**RECORDS FOR THE EXERCISE:**
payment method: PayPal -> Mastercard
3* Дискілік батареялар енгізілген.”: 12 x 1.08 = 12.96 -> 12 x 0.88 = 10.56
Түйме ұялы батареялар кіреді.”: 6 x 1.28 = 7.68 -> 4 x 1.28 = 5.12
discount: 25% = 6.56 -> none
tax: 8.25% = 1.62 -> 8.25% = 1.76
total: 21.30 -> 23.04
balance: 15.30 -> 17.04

---

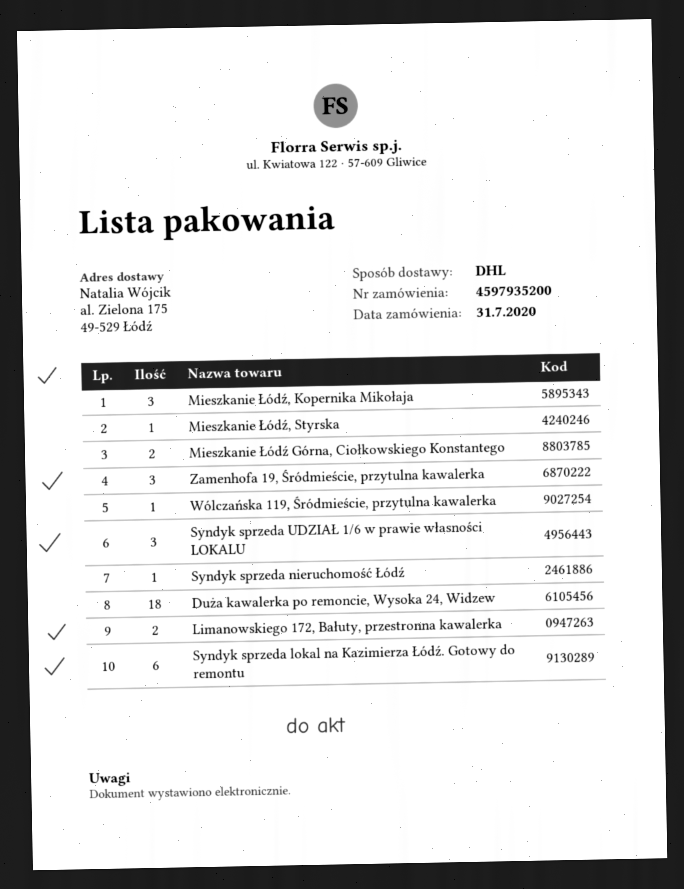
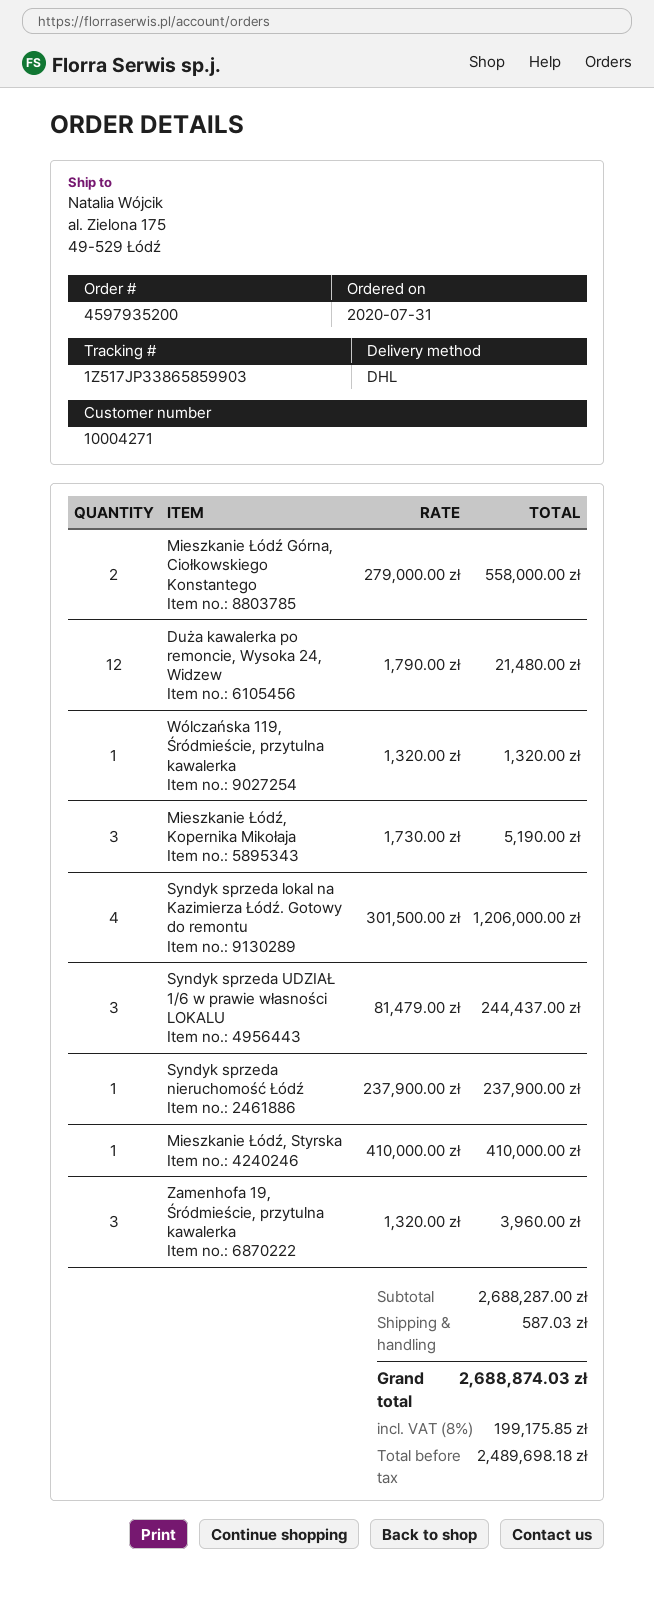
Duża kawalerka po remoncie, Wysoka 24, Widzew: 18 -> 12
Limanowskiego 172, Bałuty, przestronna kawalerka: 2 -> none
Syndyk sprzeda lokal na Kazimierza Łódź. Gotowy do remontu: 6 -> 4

**PROBLEM TO WORK ON:** Give back, word for word, only the lines above from the line holding "Duża kawalerka po" to the line holding "Syndyk sprzeda lokal", both included.

**RESULT FOR THIS TASK:**
Duża kawalerka po remoncie, Wysoka 24, Widzew: 18 -> 12
Limanowskiego 172, Bałuty, przestronna kawalerka: 2 -> none
Syndyk sprzeda lokal na Kazimierza Łódź. Gotowy do remontu: 6 -> 4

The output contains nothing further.